## Aim of the task
Give back each entry unchanged, minus pictures.

Modification records
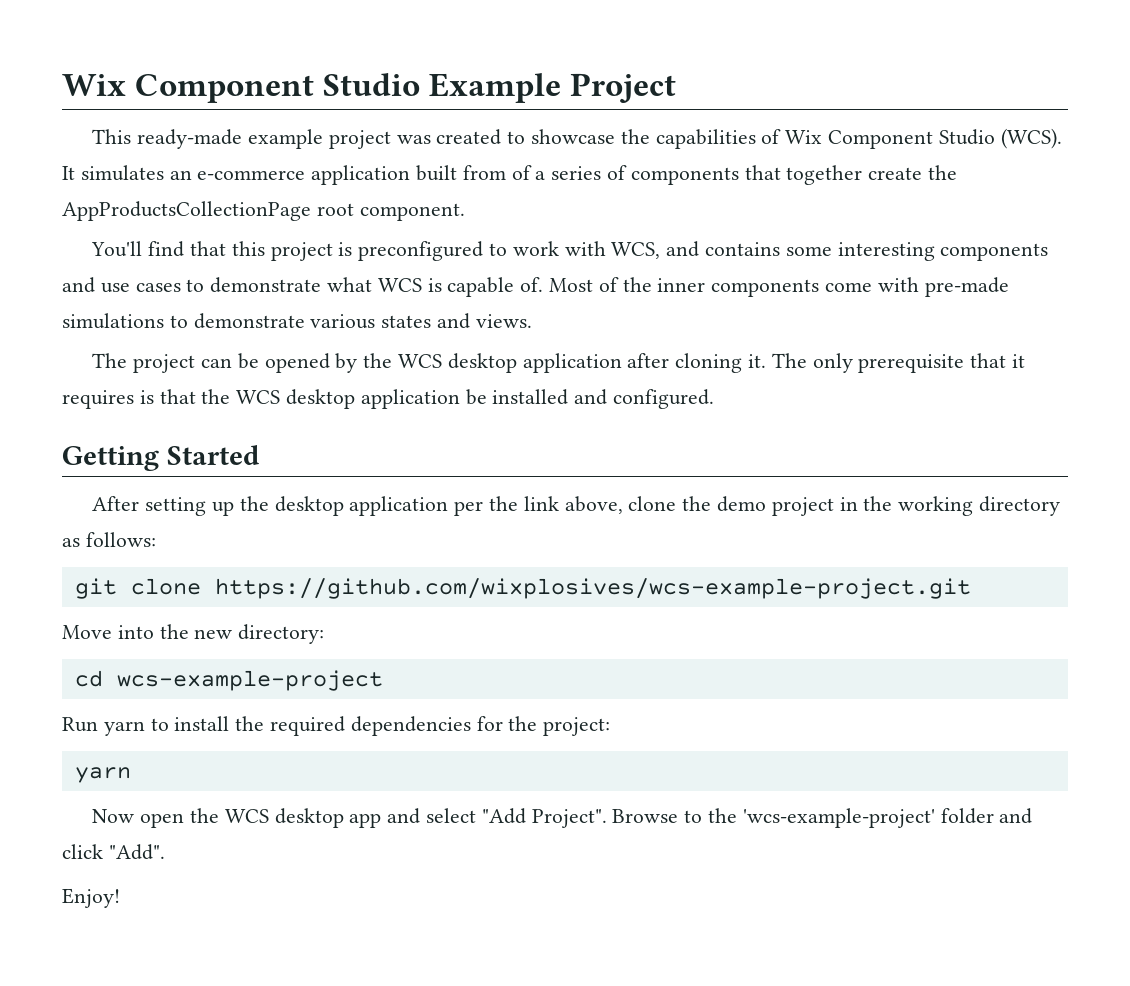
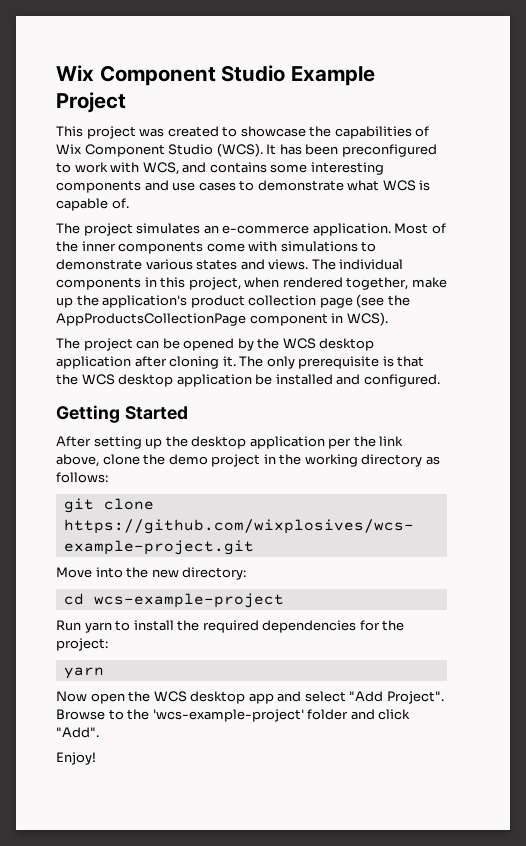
[137,129,323,149] ready-made example -> (83, 131) none
[80,165,958,185] [62,201,465,221] [91,241,353,261] simulates an e-commerce application built from of a series of components that together create the AppProductsCollectionPage root component. // You'll find that this project is -> [279,144,339,155] has been
(544, 284) none -> [56,223,391,236] // The project simulates an e-commerce application.
[924,277,1009,297] pre-made -> (278, 246) none
(532, 321) none -> [311,259,404,270] [56,277,447,290] [56,294,410,308] [56,312,388,326] The individual components in this project, when rendered together, make up the application's product collection page (see the AppProductsCollectionPage component in WCS).
[970,353,1025,368] [62,390,134,409] that it requires -> (380, 362) none

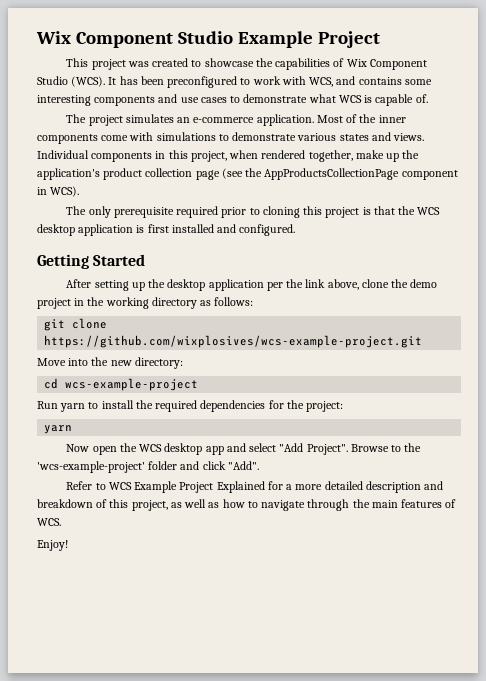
[311,259,404,270] The individual -> [37,150,89,159] Individual
[83,338,375,351] [56,356,380,369] project can be opened by the WCS desktop application after cloning it. The only prerequisite -> [88,206,360,218] only prerequisite required prior to cloning this project
[255,374,273,385] be -> [136,224,169,233] is first
(99, 732) none -> [66,481,444,493] [37,499,457,511] [37,518,61,526] // Refer to WCS Example Project Explained for a more detailed description and breakdown of this project, as well as how to navigate through the main features of WCS.

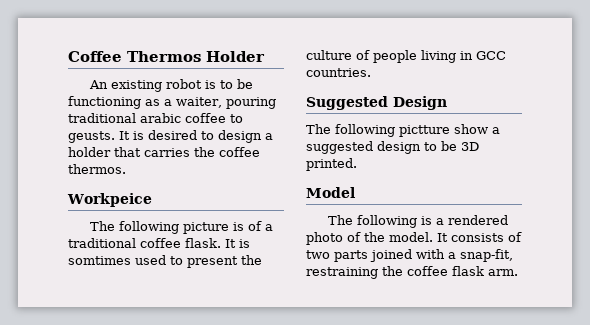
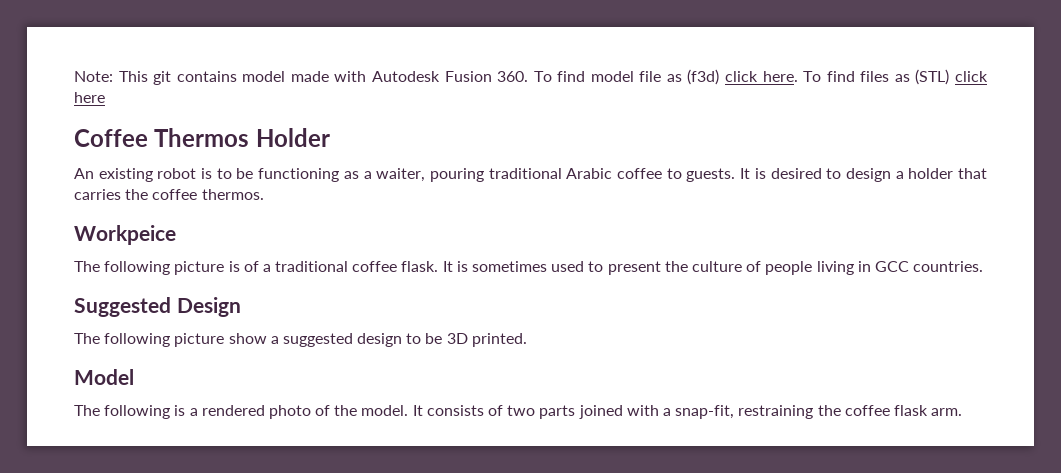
(68, 56) none -> [74,69,989,85] [74,92,105,103] Note: This git contains model made with Autodesk Fusion 360. To find model file as (f3d) click here. To find files as (STL) click here //
[140,113,181,123] arabic -> [566,168,613,179] Arabic
[68,131,115,143] geusts. -> [686,168,736,182] guests.
[68,256,131,265] somtimes -> [472,261,548,272] sometimes
[399,125,450,137] pictture -> [174,333,225,347] picture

## Reply to the task
[137,129,323,149] ready-made example -> (83, 131) none
[80,165,958,185] [62,201,465,221] [91,241,353,261] simulates an e-commerce application built from of a series of components that together create the AppProductsCollectionPage root component. // You'll find that this project is -> [279,144,339,155] has been
(544, 284) none -> [56,223,391,236] // The project simulates an e-commerce application.
[924,277,1009,297] pre-made -> (278, 246) none
(532, 321) none -> [311,259,404,270] [56,277,447,290] [56,294,410,308] [56,312,388,326] The individual components in this project, when rendered together, make up the application's product collection page (see the AppProductsCollectionPage component in WCS).
[970,353,1025,368] [62,390,134,409] that it requires -> (380, 362) none

[311,259,404,270] The individual -> [37,150,89,159] Individual
[83,338,375,351] [56,356,380,369] project can be opened by the WCS desktop application after cloning it. The only prerequisite -> [88,206,360,218] only prerequisite required prior to cloning this project
[255,374,273,385] be -> [136,224,169,233] is first
(99, 732) none -> [66,481,444,493] [37,499,457,511] [37,518,61,526] // Refer to WCS Example Project Explained for a more detailed description and breakdown of this project, as well as how to navigate through the main features of WCS.

(68, 56) none -> [74,69,989,85] [74,92,105,103] Note: This git contains model made with Autodesk Fusion 360. To find model file as (f3d) click here. To find files as (STL) click here //
[140,113,181,123] arabic -> [566,168,613,179] Arabic
[68,131,115,143] geusts. -> [686,168,736,182] guests.
[68,256,131,265] somtimes -> [472,261,548,272] sometimes
[399,125,450,137] pictture -> [174,333,225,347] picture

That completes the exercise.